Singelo coração
O que mais espantara nunca fora o espantalho. Este, pobrezinho, fora desmoralizado por uma nuvem de gafanhotos, despidos de qualquer cerimônia, fazendo banquete de seu corpo de palha. Junto com ele feneceu o milharal e todo o mais componente da lavoura do sitiante, o infeliz “seu” Juca. Confiava Seu Juca em uma boa safra já que o tempo favorável nada previa quanto a incidentes graves.
O que mais amedrontava “seu” Juca era a política sempre favorável aos poderosos e fazendo de conta que administrava para os menos favorecidos de tudo, como ele, por exemplo, modesto produtor rural de barraquinha na feira onde expunha e vendia o melhor produto oriundo do suor de seu rosto calejado pelo sol a sol, chuva a chuva, miséria a miséria e todos os etceteras e coisa e tal sinalizados e defendidos na legislação nacional.
Pagava ele – sim – todos os impostos, taxas, emolumentos, aluguéis, previdências, o feijão com arroz que não produzia e nada recebia de qualquer bolsa dessas que criaram uma nova concepção de trabalhador, do tipo “volto já”. Explicando: aquele que não vai e nem fica; nem corre nem anda; vegeta no barro mole, sem mexer qualquer palha e possui um cartãozinho mágico bem aceito pelas máquinas pagadoras dos bancos…
Dá para entender, pois não?! É, mas Seu Juca não entendia. Ele confiava – sim – no político quadrienal que sempre aparecia para conversar e anotar todas as necessidades das famílias dele e da vizinhança, enchendo os olhos cansados de todos com uma vitalidade comovedora quanto luminosa. Tapinhas nas costas, sorrisos, elogios não faltavam naquele momento de esperança que fazia bater mais acelerados os singelos corações, que sorriam desdentados e amolecidos com tanta honra.

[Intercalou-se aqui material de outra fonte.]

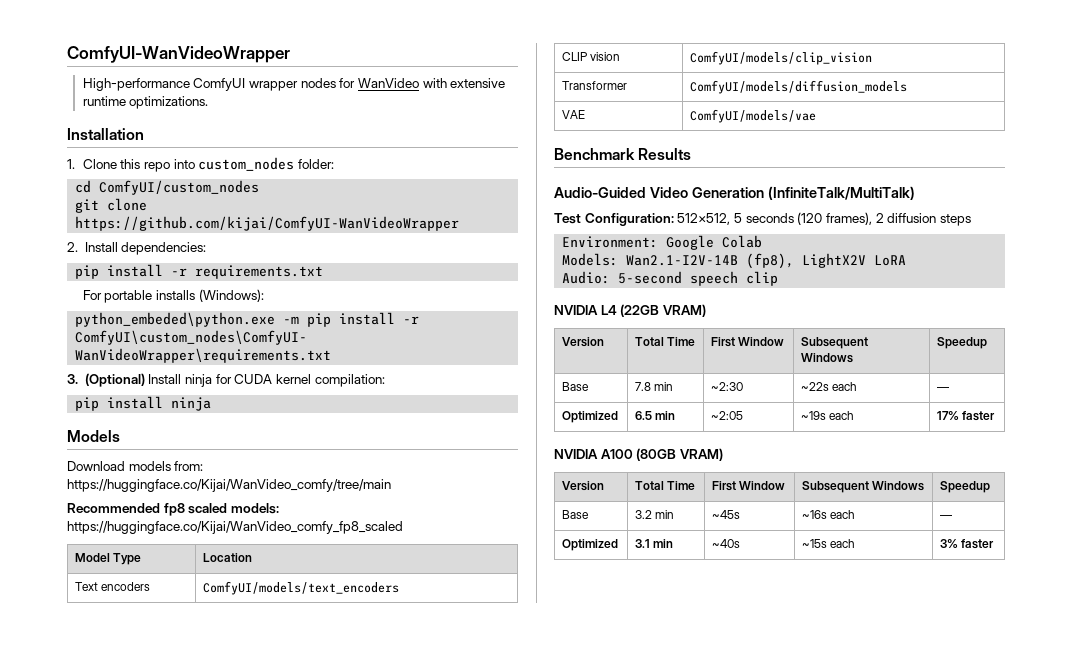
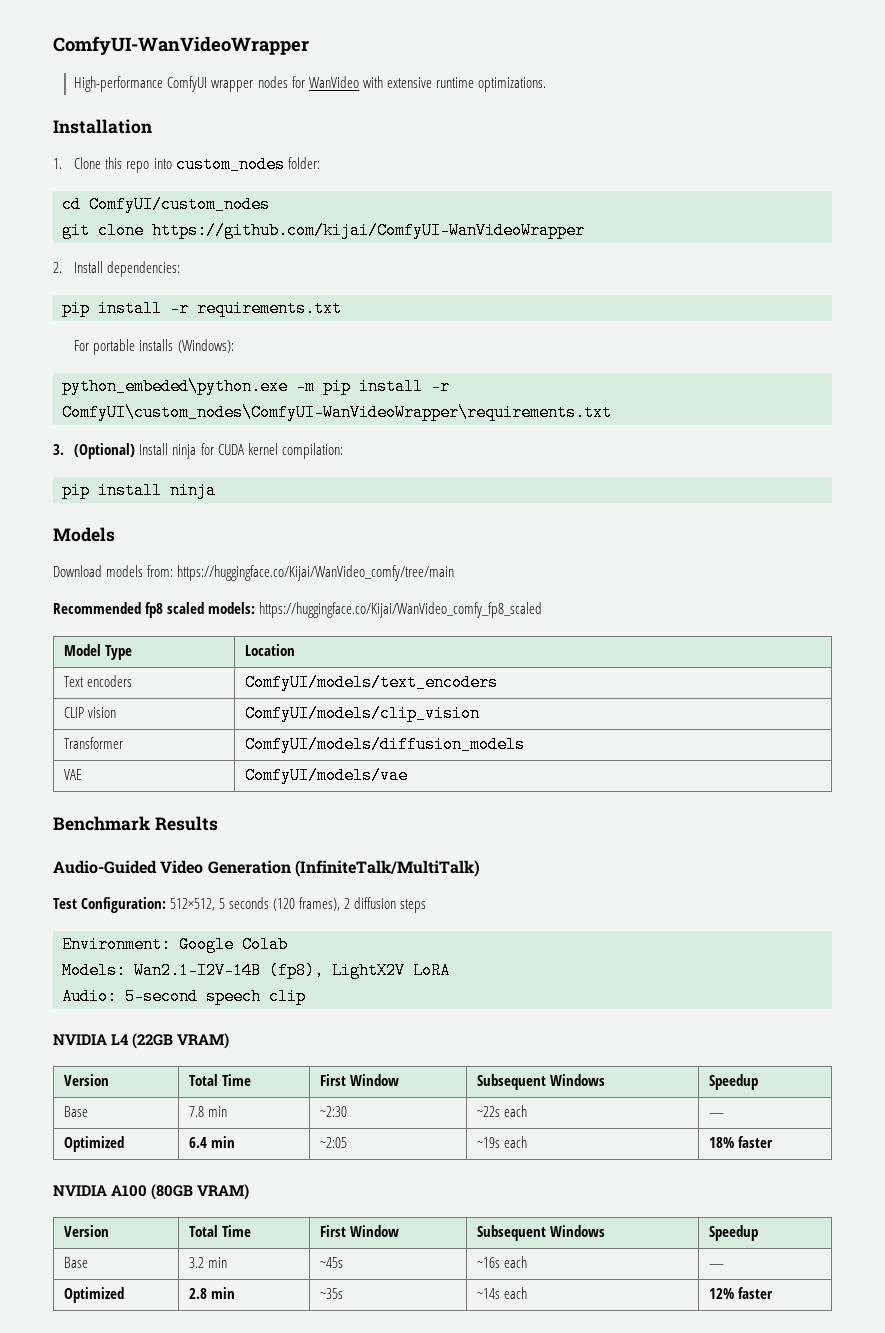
- Optimized | 6.5 min | ~2:05 | ~19s each | 17% faster
+ Optimized | 6.4 min | ~2:05 | ~19s each | 18% faster
- Optimized | 3.1 min | ~40s | ~15s each | 3% faster
+ Optimized | 2.8 min | ~35s | ~14s each | 12% faster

O tempo vinha por detrás solapando as esperanças, minimizadas pelo conforto das mentiras fáceis e desumanas dos homens públicos de atitudes impublicáveis. Pois assim sempre acontecia! E, mais: Seu Juca não via nenhuma melhoria nos caminhos de buracos e lama, na distribuição da água, na iluminação que era do tipo vaga-lume: pisca-pisca e é fraquinha quando consegue acender; e quando chovia forte com raios brilhando, Seu Juca se encolhia dentro do barraco correndo o risco de cair a morraria em sua cabeça, como já havia acontecido algumas vezes.
De quem a culpa? E o político responde: – De Deus! Cobra dele! Claro que Deus nada tem a ver com isso. O verdadeiro culpado é o pobre Seu Juca, de pouca ou nenhuma pecúnia, porque continua votando nos mesmos de sempre. E, quando acerta e elege o predileto, este rasga a máscara e amplia as sinecuras e as abandalhas, numa criatividade infernal superior às maldades do próprio capeta.
Ah! Mas, o carnaval está aí; Seu Juca é deixado de lado porque a classe política está desfilando nas alas das escolas e dos blocos trajando as fantasias ilusórias da vileza, que mudam rapidamente a partir da quarta-feira, quando as cinzas morais esvoaçam sobre os detritos da insensatez.